Originally Posted by bearoso (Post 2337190)
Triple buffering can cause an extra frame's worth of latency, which is VERY bad in terms of responsiveness. Imagine moving a window with a compositor on, and the window lagging several frames behind the mouse cursor.

http://www.anandtech.com/show/2794

Quote:

So there you have it. Triple buffering gives you all the benefits of double buffering with no vsync enabled in addition to all the benefits of enabling vsync. We get smooth full frames with no tearing. These frames are swapped to the front buffer only on refresh, but they have just as little input lag as double buffering with no vsync at the start of output to the monitor. Even though "performance" doesn't always get reported right with triple buffering, the graphics hardware is working just as hard as it does with double buffering and no vsync and the end user gets all the benefit with out the potential downside. Triple buffering does take up a handful of extra memory on the graphics hardware, but on modern hardware this is not a significant issue.
Quote:

The cause of the tearing everyone's getting even with vsync is a client-side wait in compiz (via GLX_SGI_video_sync). It uses a dirty-rectangles approach most of the time, preventing page-flipping and making display susceptible to scheduler interference. So most of the time the output frame is drawn partially during scan-out.

This can be fixed by using a buffer swap with only driver-side vsync every time. A page flip is completed very quickly by the video card and there's no tearing. There's two problems with this:

1. Buffer swaps on the video card occur asynchronously with respect to compiz. So compiz continues running and picks up input and graphics data for the next frame in advance--accumulating an additional frame of input-lag. This can be eliminated by waiting until the current framebuffer is complete by using glFinish or glXWaitGL immediately after the swap-buffers call.
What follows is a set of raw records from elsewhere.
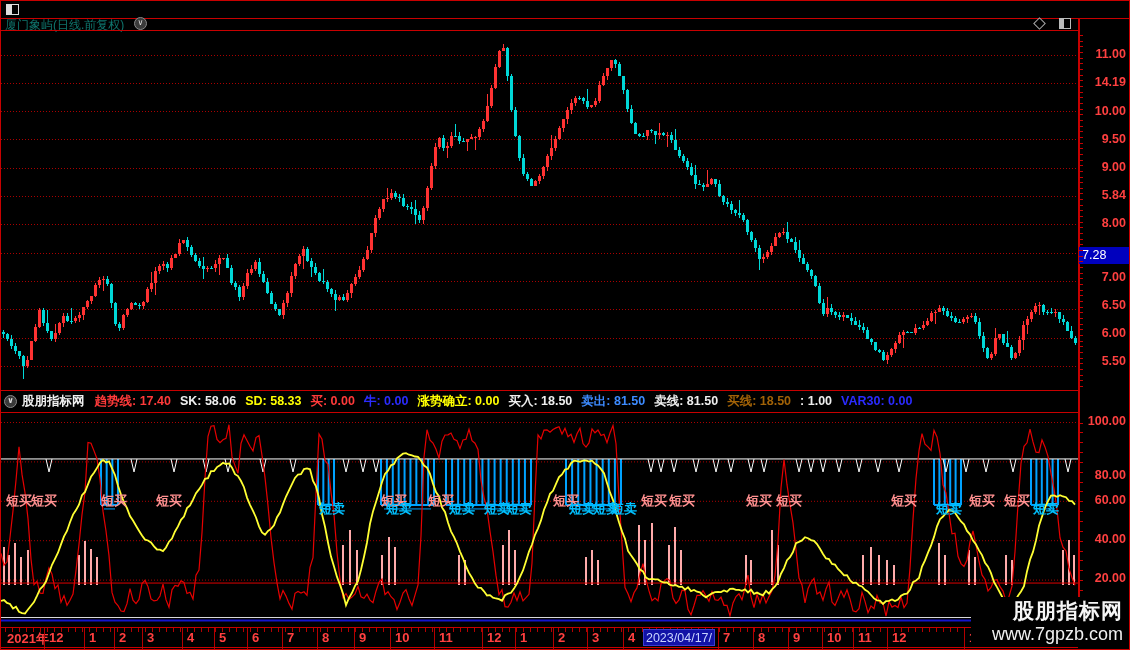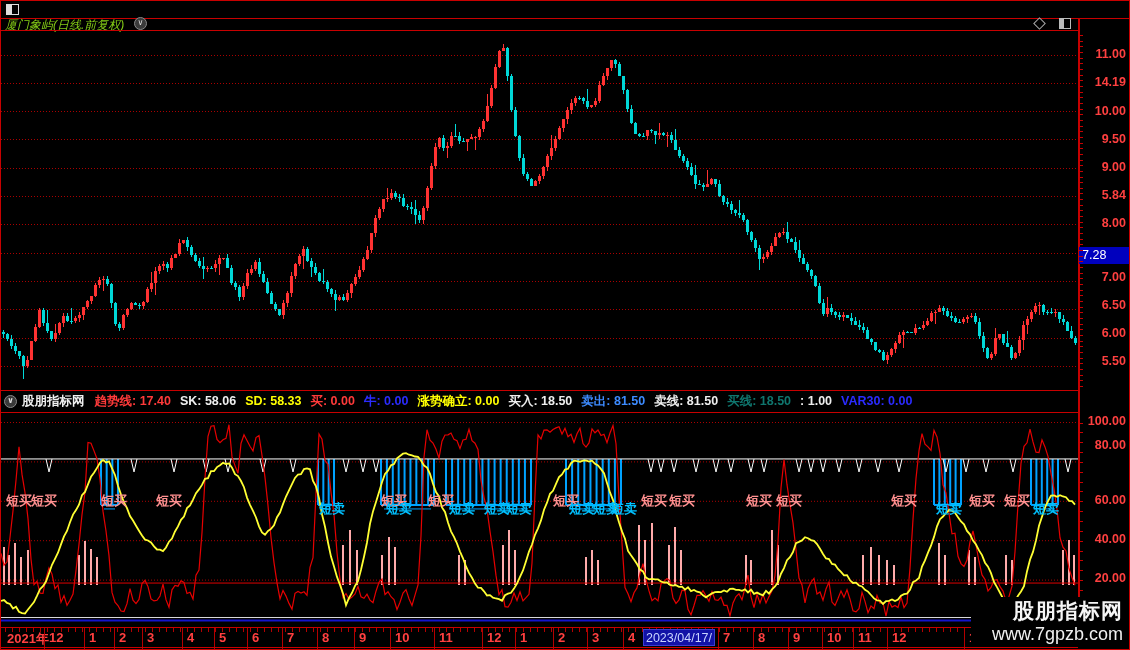"厦门象屿(日线.前复权)" #title-text { color: #84cc16 -> #0f766e; font-style: italic -> none }
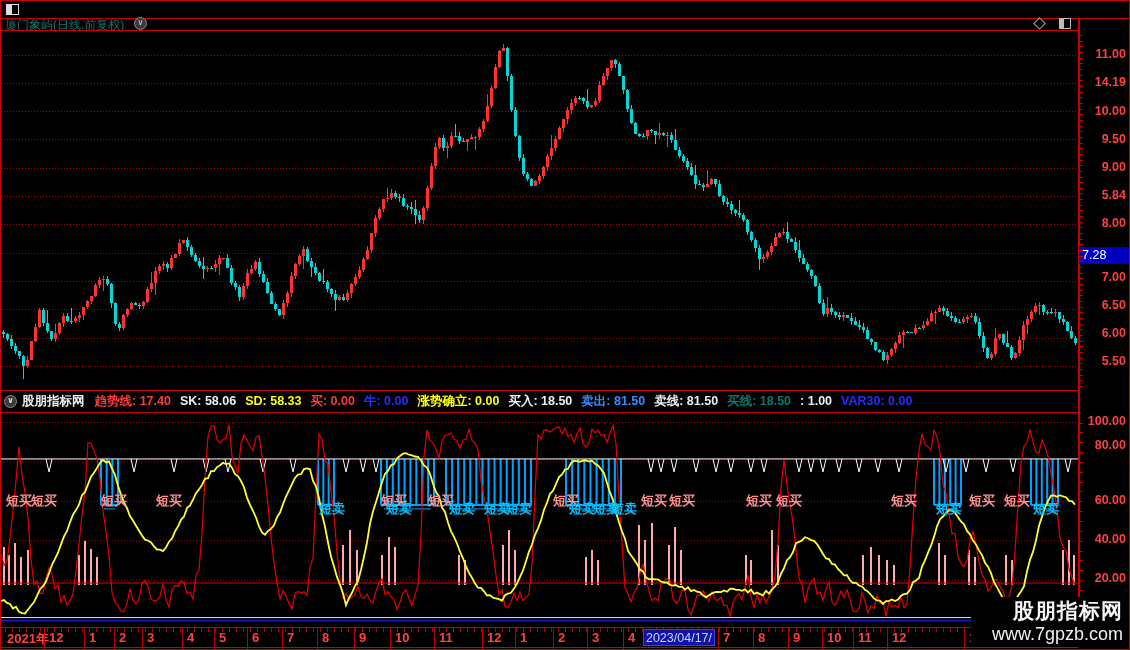"买线: 18.50" span.fld { color: #0f766e -> #a16207 }
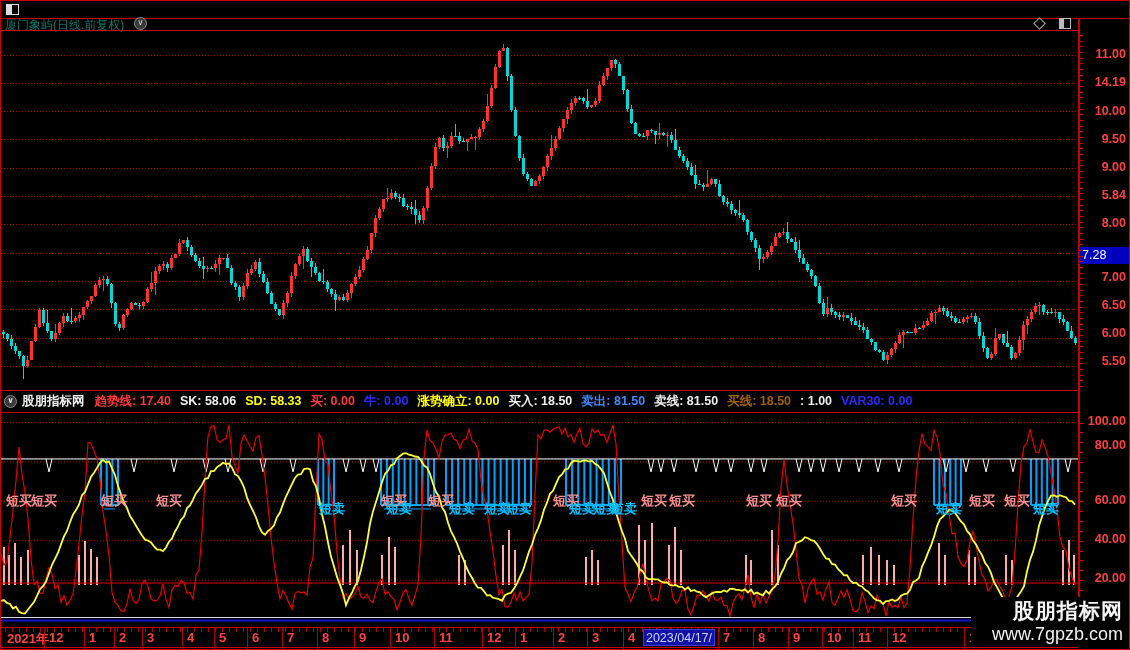"80.00" div.axlabel { top: 420px -> 450px }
2. Redrawing the whole screen is more expensive than only redrawing parts. Arguably, this is a moot point because all the graphic content is in video memory and framebuffer->framebuffer writes are so fast. It is, however, the main reason people mention for not doing it.
You missed my point, I was not referring to compiz at all, but doing gl rendering without synchronization will pretty much always result in tearing, and playing a game with tearing (at least to me) isn't fun (I was just replying to the "vsync is BAD rant").